Germany will need at least 260,000 immigrants per year for the next 40 years to meet an increasing labour demand, according to a new study.
The Bertelsmann Foundation study — based on calculations by the Institute for Employment Research and the University of Coburg — took into account factors such as a higher birthrate, more women joining the workforce, and a raise in the retirement age.
“Even if men and women worked the same amount and a pension age of 70 were to be introduced in Germany, it would not be possible to meet the demand for skilled labor,” according to the Bertelsmann Foundation.
Germany is in the process of increasing its retirement age to 67 by 2029. The country’s birthrate is on the rise again too, hitting its highest fertility rate since 1973 in 2016, and putting it around the European average of 1.59 babies per woman.

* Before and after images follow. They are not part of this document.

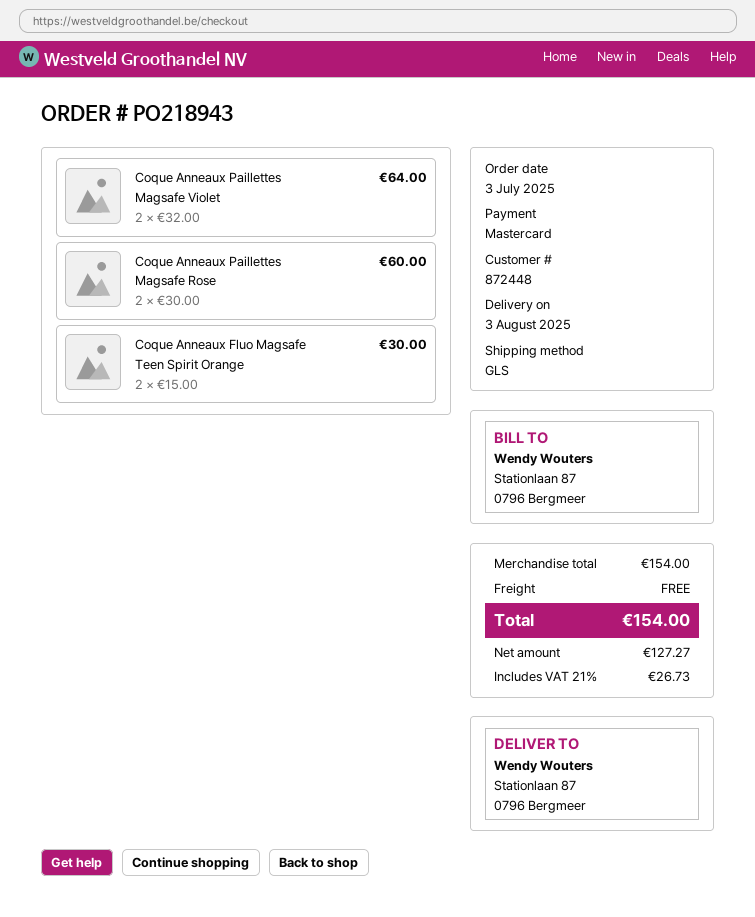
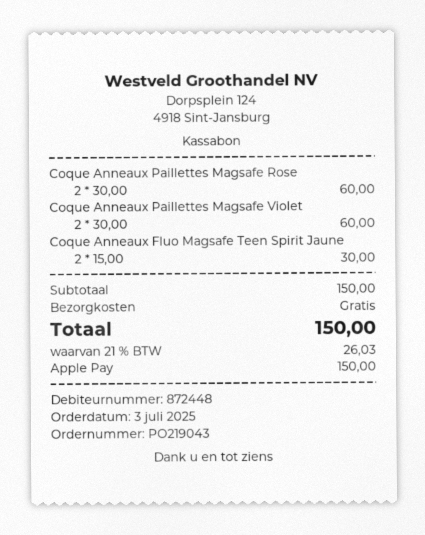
order number: PO218943 -> PO219043
payment method: Mastercard -> Apple Pay
Coque Anneaux Paillettes Magsafe Violet: 2 x 32.00 = 64.00 -> 2 x 30.00 = 60.00
Coque Anneaux Fluo Magsafe Teen Spirit Orange: 2 x 15.00 = 30.00 -> none
Coque Anneaux Fluo Magsafe Teen Spirit Jaune: none -> 2 x 15.00 = 30.00
subtotal: 154.00 -> 150.00
tax: 21% = 26.73 -> 21% = 26.03
total: 154.00 -> 150.00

Migrants from other EU countries won’t be sufficient to meet Germany’s labor demand either, according to the study. Between now and 2060, it estimates that 114,000 people a year will move to Germany from other EU states, so another 146,000 will be required annually from non-EU countries to make up the deficit. Statistics show that only 38,000 moved to Germany and stayed from other EU states in 2017.
Immigration to Germany because of Brexit won’t make a dent in the labor shortage either, according to Bertelsmann, as Germany’s EU neighbours are also suffering from the same aging-demographic problems.
Jörg Dräger, director of the Bertelsmann Foundation, says it is imperative that Germany hurry up and pass a new immigration law approved by the country’s Cabinet in December. Part of the law would make it easier for skilled professionals from non-EU countries to move to Germany to work.
“Migration and integration are jobs for society as a whole, and a new law alone is not enough,” Dräger said, noting that the country also needs more attractive integration offers and a sustainable welcome culture.
The German labor office said in August 2018 that there were 1.2 million unfilled vacancies in the country and urged the government to keep paying for language classes for asylum seekers, who can then be trained to join the workforce. While there has been widespread scepticism that many of the million-plus refugees who arrived in Germany since 2015 could contribute to the labor market, August 2018 data from the federal labor office showed that more than 300,000 asylum seekers had found jobs as of May last year.